When a parent can't live at home

August 6, 2004

If Mom or Dad requires help, an assisted living facility may be the answer.

 

When the time comes that your elderly parents can no longer live comfortably or safely on their own, there are generally three types of facilities to choose from. Independent living communities are essentially hotels and condos designed for retirees—with added services ranging from meals to full-time medical care. Assisted living facilities are designed for seniors who will need help with some of the activities of daily living: bathing, dressing, eating, using the toilet, getting around, and getting in and out of a bed or chair. The highest level of care is the intermediate-care or skilled-nursing facility.

Don't decide which type of facility is best until your parent has had a thorough medical assessment, preferably by a geriatric specialist, so you're confident about what level of care is needed. Many families have had success using case managers (usually nurses or social workers with expertise in devising, monitoring, and coordinating care plans) to assist in the decision-making process. To find one in your area, go to the Web site of the National Association of Professional Geriatric Care Managers (www.caremanager.org).

Adele Winters, a geriatric care manager in Potomac, MD, recommends adult children check out four or five sites, then narrow the choices to two that the parents then visit. She has an evaluation checklist that she tailors to the family's needs. "For example, if the parent is a diabetic and is looking for an assisted-living facility, I make sure the facility has the staff to do injections. Not all are able to. You have to be sure that whatever your parent's particular needs are, they can be met."

Winters also recommends having a meal at the facility, so you can observe how the staff interacts with the residents. "Is the dining room lively, and are people chatting with each other?" she asks. "If it's dead silent, that's a bad sign."

The staff-to-resident ratio is crucial to inquire about. Some facilities include all support staff, such as maintenance workers, in their ratios. "Bear in mind the residents' acuity level, their cognitive and physical functioning, as well as building design elements such as corridor lengths and location of the nursing station," and look for a minimum of one staffer for every 10 residents during the day, says Winters. (That includes a supervisory nurse.) For overnight coverage, the ratio should be one to 20, at least.
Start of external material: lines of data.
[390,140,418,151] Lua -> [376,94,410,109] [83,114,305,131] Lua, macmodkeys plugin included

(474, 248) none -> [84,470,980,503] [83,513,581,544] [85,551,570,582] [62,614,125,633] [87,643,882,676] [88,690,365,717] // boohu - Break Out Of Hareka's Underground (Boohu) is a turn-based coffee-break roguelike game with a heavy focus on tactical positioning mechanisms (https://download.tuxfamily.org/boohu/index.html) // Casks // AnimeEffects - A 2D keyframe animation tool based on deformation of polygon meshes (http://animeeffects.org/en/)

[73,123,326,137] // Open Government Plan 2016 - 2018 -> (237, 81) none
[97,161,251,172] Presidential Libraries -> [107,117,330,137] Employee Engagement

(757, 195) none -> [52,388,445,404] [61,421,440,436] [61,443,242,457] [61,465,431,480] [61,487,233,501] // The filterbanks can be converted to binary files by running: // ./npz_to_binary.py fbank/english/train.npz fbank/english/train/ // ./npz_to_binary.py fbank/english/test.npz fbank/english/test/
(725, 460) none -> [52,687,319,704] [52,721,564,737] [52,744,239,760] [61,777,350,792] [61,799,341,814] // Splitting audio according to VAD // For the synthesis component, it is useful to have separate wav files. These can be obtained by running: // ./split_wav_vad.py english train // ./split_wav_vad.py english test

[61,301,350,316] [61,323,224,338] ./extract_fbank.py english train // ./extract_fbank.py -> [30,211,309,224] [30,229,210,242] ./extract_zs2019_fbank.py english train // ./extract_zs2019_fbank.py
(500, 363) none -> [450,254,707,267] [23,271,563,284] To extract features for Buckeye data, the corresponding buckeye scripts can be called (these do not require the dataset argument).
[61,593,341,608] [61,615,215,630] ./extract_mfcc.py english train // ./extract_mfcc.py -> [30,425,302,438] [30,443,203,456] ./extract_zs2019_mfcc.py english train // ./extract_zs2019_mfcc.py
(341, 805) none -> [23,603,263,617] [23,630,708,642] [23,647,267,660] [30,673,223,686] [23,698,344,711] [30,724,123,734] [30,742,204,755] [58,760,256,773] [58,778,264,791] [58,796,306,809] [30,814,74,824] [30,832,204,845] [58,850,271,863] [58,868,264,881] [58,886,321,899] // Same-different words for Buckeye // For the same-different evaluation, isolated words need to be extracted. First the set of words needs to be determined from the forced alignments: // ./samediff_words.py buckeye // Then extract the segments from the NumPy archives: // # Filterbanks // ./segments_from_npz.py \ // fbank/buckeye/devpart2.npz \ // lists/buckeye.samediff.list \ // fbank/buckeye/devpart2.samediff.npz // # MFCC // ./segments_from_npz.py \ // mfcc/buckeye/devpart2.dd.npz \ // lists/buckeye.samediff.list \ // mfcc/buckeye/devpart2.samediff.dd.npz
"If you see a lot of private-duty aides supplementing the staff, that means families have had to hire additional help," Winters cautions. Also important: the length of service of key staff, such as the director of nursing in a skilled-nursing facility, and the director of resident services at an assisted-living facility.

Make a follow-up, unannounced visit on a weekend to glean more information. "Hang out in the parking lot, waylay residents' children coming out, and ask them what they think," she recommends.

And finally, try to look at any facility from your parents' point of view. "Is your parent into Bach or bingo?" prompts Winters, who considers what she does to be partly a matchmaking service for clients and residences. "A glitzy place might appeal to you, but your parent might find it cold and intimidating."

 

When a parent can't live at home. Medical Economics Aug. 6, 2004;81:38.